Here’s what I do. I have a Word file (any word processing program will do) that has headings of topics I want to cover in my blog. When I get an idea, or more often when I read an article that looks like it might provoke a blog post, I include it under an appropriate heading. When I’m done with that idea I simply delete it from the document. No fancy programs, just a means to ensure that I always take note of anything useful I read.
It doesn’t matter how frequently you choose to write. Some people can support a daily cadence. Others can only commit to an update once a week. Whatever you select, be sure that you are consistent and that your audience is aware of how often you’ll be creating new content. (Scott Monty)
As far as the regular writing schedule is concerned, here’s my tip. Set a pace that is manageable, let’s say a 700 words article once a week, and then do it.
Strategy Fourteen – Give away an information product
You can decide to offer a free “gift” to readers as part of a strategy to gain subscribers, perhaps using a landing page and appropriate call-to-action, or just as an obligation free giveaway. This is an especially attractive strategy for professionals, who are essentially information providers.
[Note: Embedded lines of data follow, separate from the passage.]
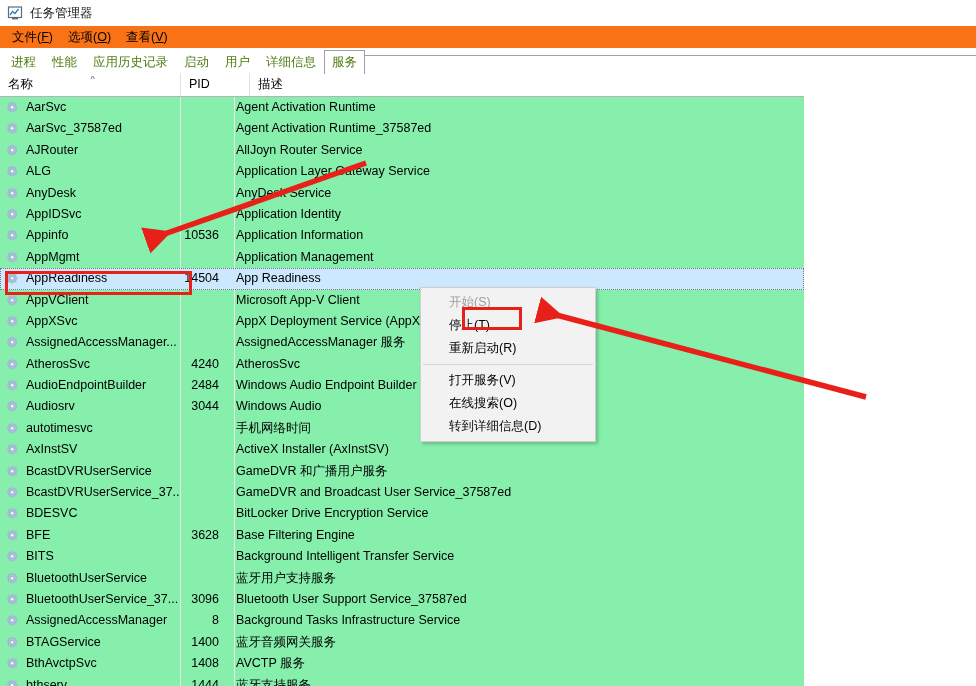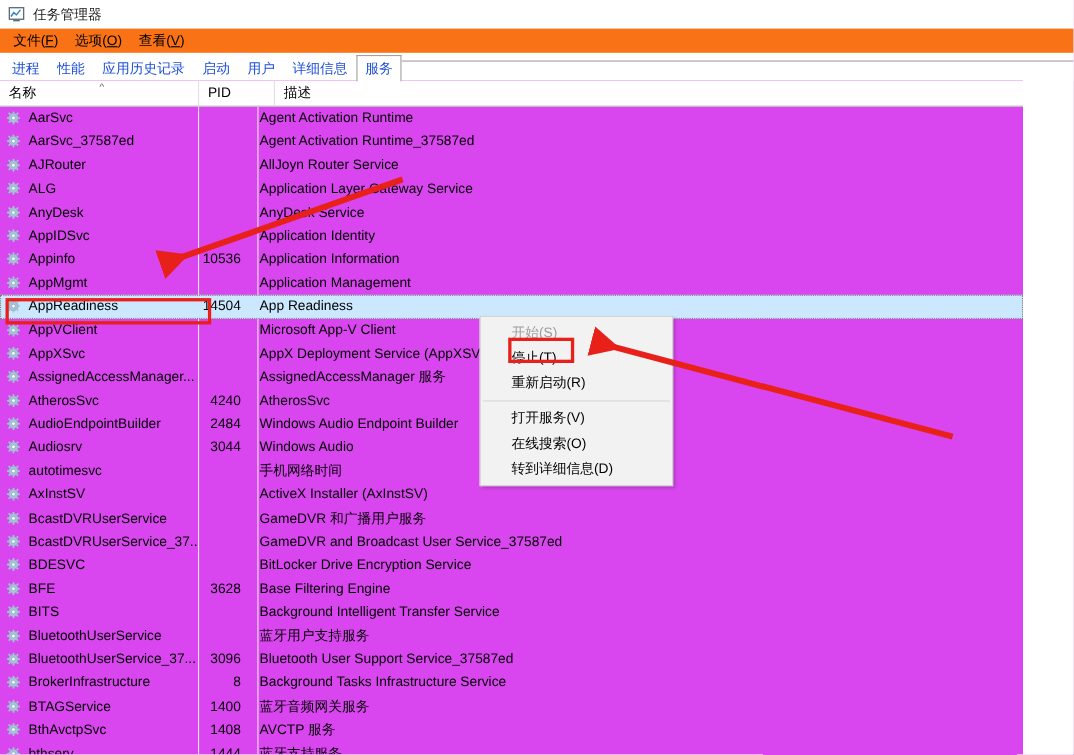--- a/index.html
+++ b/index.html
@@ -70,21 +70,21 @@
   .tab {
     font-size: 12.5px;
     padding: 3px 7px 4px 7px;
     line-height: 16px;
     white-space: nowrap;
     cursor: default;
     border: 1px solid transparent;
     border-bottom: none;
     position: relative;
     top: 1px;
-    color: #1d4ed8;
+    color: #4d7c0f;
   }
   .tab.active {
     border-color: #a0a0a0;
     background: #ffffff;
     z-index: 3;
   }
   .tabstrip-fill {
     flex: 1;
     height: 18px;
     border: 1px solid #a0a0a0;
@@ -95,23 +95,23 @@
     margin-left: 0px;
     position: relative;
     top: 1px;
   }
 
   
   .tablewrap {
     position: absolute;
     left: 0;
     top: 73px;
-    width: 930px;
+    width: 804px;
     bottom: 0;
-    background: #d946ef;
+    background: #86efac;
     overflow: hidden;
   }
   .thead {
     height: 24px;
     position: relative;
     border-bottom: 1px solid #b4b4b4;
     background: #ffffff;
     box-sizing: border-box;
   }
   .th {
@@ -207,21 +207,21 @@
     position: absolute;
     left: 6px;
     top: 4px;
     width: 14px;
     height: 14px;
   }
 
   
   .ctxmenu {
     position: absolute;
-    left: 436px;
+    left: 420px;
     top: 287px;
     width: 176px;
     background: #f2f2f2;
     border: 1px solid #cfcfcf;
     box-shadow: 2px 2px 3px rgba(0,0,0,0.22);
     padding: 3px 0 3px 0;
     z-index: 40;
     box-sizing: border-box;
   }
   .ctxitem {
@@ -811,21 +811,21 @@
             <g fill="#a9c3d6">
               <rect x="5.5" y="0.4" width="1.5" height="2"></rect>
               <rect x="5.5" y="10" width="1.5" height="2"></rect>
               <rect x="0.4" y="5.5" width="2" height="1.5"></rect>
               <rect x="10" y="5.5" width="2" height="1.5"></rect>
               <rect x="1.6" y="1.6" width="2" height="1.5" transform="rotate(45 2.6 2.3)"></rect>
               <rect x="8.8" y="9" width="2" height="1.5" transform="rotate(45 9.8 9.7)"></rect>
               <rect x="8.8" y="1.6" width="2" height="1.5" transform="rotate(-45 9.8 2.3)"></rect>
               <rect x="1.6" y="9" width="2" height="1.5" transform="rotate(-45 2.6 9.7)"></rect>
             </g>
-          </svg><span>BrokerInfrastructure</span></div>
+          </svg><span>AssignedAccessManager</span></div>
         <div class="cell c-pid">8</div>
         <div class="cell c-desc">Background Tasks Infrastructure Service</div>
       </div>
       <div class="row" style="z-index: 2;">
         <div class="cell c-name"><svg class="svc-ico" width="14" height="14" viewBox="0 0 14 14">
             <g fill="#a9c3d6" stroke="#7fa3bd" stroke-width="0.6">
               <circle cx="6.2" cy="6.2" r="4.3"></circle>
             </g>
             <circle cx="6.2" cy="6.2" r="1.7" fill="#ffffff" stroke="#7fa3bd" stroke-width="0.6"></circle>
             <g fill="#a9c3d6">

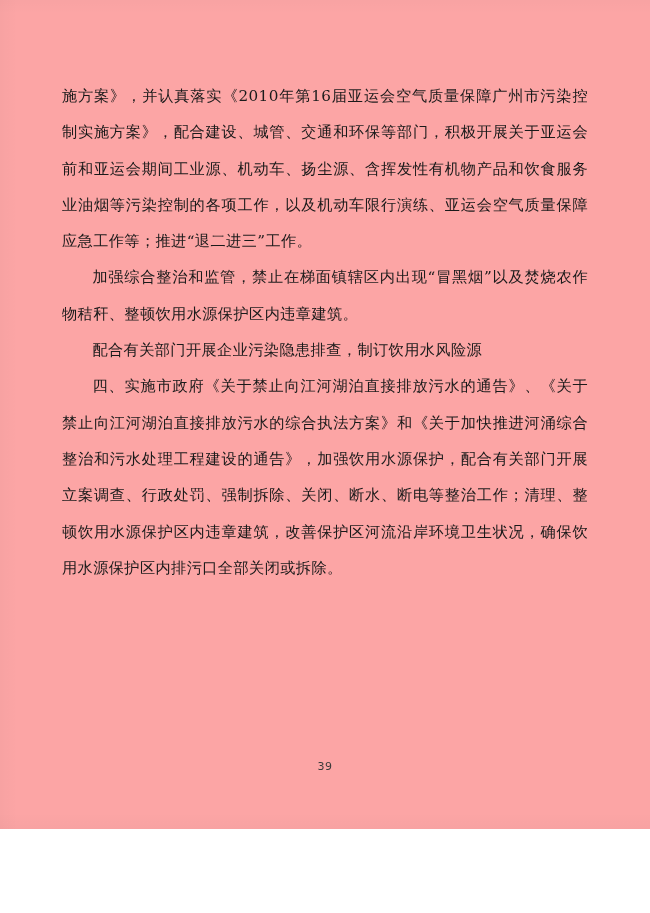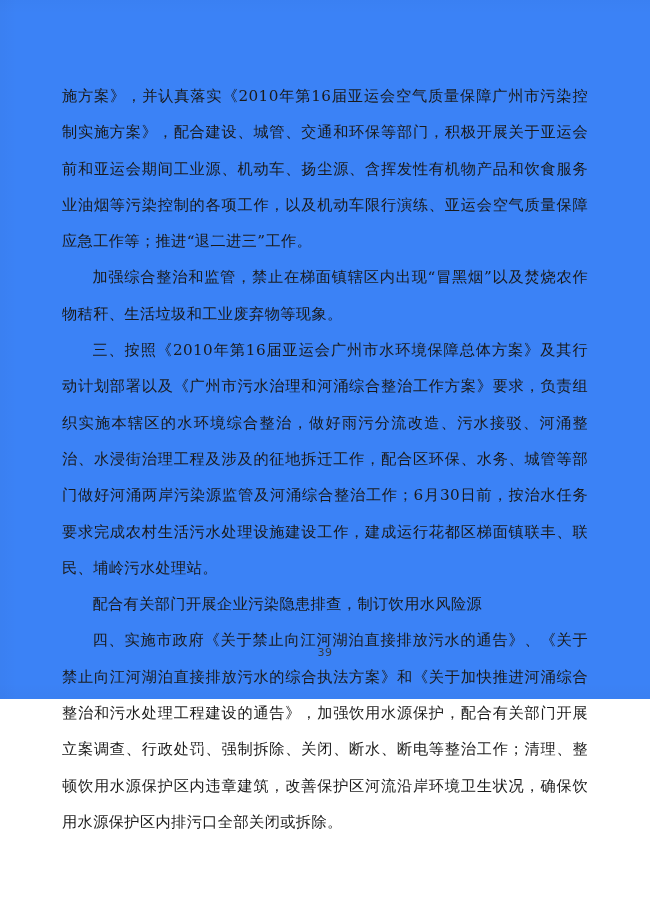--- a/index.html
+++ b/index.html
@@ -9,22 +9,22 @@
   body {
     width: 650px;
     height: 913px;
     background: #ffffff;
     font-family: "DejaVu Serif", serif;
     overflow: hidden;
   }
   .page {
     position: relative;
     width: 650px;
-    height: 699px;
-    background: #3b82f6;
+    height: 829px;
+    background: #fca5a5;
     box-sizing: border-box;
     padding: 78px 62px 40px 62px;
   }
   
   .page::before {
     content: "";
     position: absolute;
     left: 0; top: 0; right: 0; bottom: 0;
     background:
       linear-gradient(90deg, rgba(0,0,0,0.020) 0px, rgba(0,0,0,0.0) 18px),
@@ -46,33 +46,32 @@
     text-align: justify;
     text-justify: inter-ideograph;
   }
   .indent {
     text-indent: 2em;
   }
   .page-number {
     position: absolute;
     left: 0;
     right: 0;
-    bottom: 40px;
+    bottom: 56px;
     text-align: center;
     font-size: 11px;
     color: #3a3a3a;
     font-family: "DejaVu Sans", sans-serif;
     letter-spacing: 0.5px;
   }
 </style>
 </head>
 <body>
 
 <div class="page">
   <div class="body-text">
     <p class="para">施方案》，并认真落实《2010年第16届亚运会空气质量保障广州市污染控制实施方案》，配合建设、城管、交通和环保等部门，积极开展关于亚运会前和亚运会期间工业源、机动车、扬尘源、含挥发性有机物产品和饮食服务业油烟等污染控制的各项工作，以及机动车限行演练、亚运会空气质量保障应急工作等；推进“退二进三”工作。</p>
-    <p class="para indent">加强综合整治和监管，禁止在梯面镇辖区内出现“冒黑烟”以及焚烧农作物秸秆、生活垃圾和工业废弃物等现象。</p>
-    <p class="para indent">三、按照《2010年第16届亚运会广州市水环境保障总体方案》及其行动计划部署以及《广州市污水治理和河涌综合整治工作方案》要求，负责组织实施本辖区的水环境综合整治，做好雨污分流改造、污水接驳、河涌整治、水浸街治理工程及涉及的征地拆迁工作，配合区环保、水务、城管等部门做好河涌两岸污染源监管及河涌综合整治工作；6月30日前，按治水任务要求完成农村生活污水处理设施建设工作，建成运行花都区梯面镇联丰、联民、埔岭污水处理站。</p>
+    <p class="para indent">加强综合整治和监管，禁止在梯面镇辖区内出现“冒黑烟”以及焚烧农作物秸秆、整顿饮用水源保护区内违章建筑。</p>
     <p class="para indent">配合有关部门开展企业污染隐患排查，制订饮用水风险源</p>
     <p class="para indent">四、实施市政府《关于禁止向江河湖泊直接排放污水的通告》、《关于禁止向江河湖泊直接排放污水的综合执法方案》和《关于加快推进河涌综合整治和污水处理工程建设的通告》，加强饮用水源保护，配合有关部门开展立案调查、行政处罚、强制拆除、关闭、断水、断电等整治工作；清理、整顿饮用水源保护区内违章建筑，改善保护区河流沿岸环境卫生状况，确保饮用水源保护区内排污口全部关闭或拆除。</p>
   </div>
   <div class="page-number">39</div>
 </div>
 
 </body></html>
There’s a tension between what is offered for free and what should be held back as proprietary information, but in general you will benefit greatly from information that is given with a sense of generosity. There is no doubt that information giveaways, usually an eBook or White Paper, will work their karma. Clients are reassured, sometimes grateful, often impressed and generally more trusting. Remember, it is always possible to repurpose previously published content to create a free information product giveaway.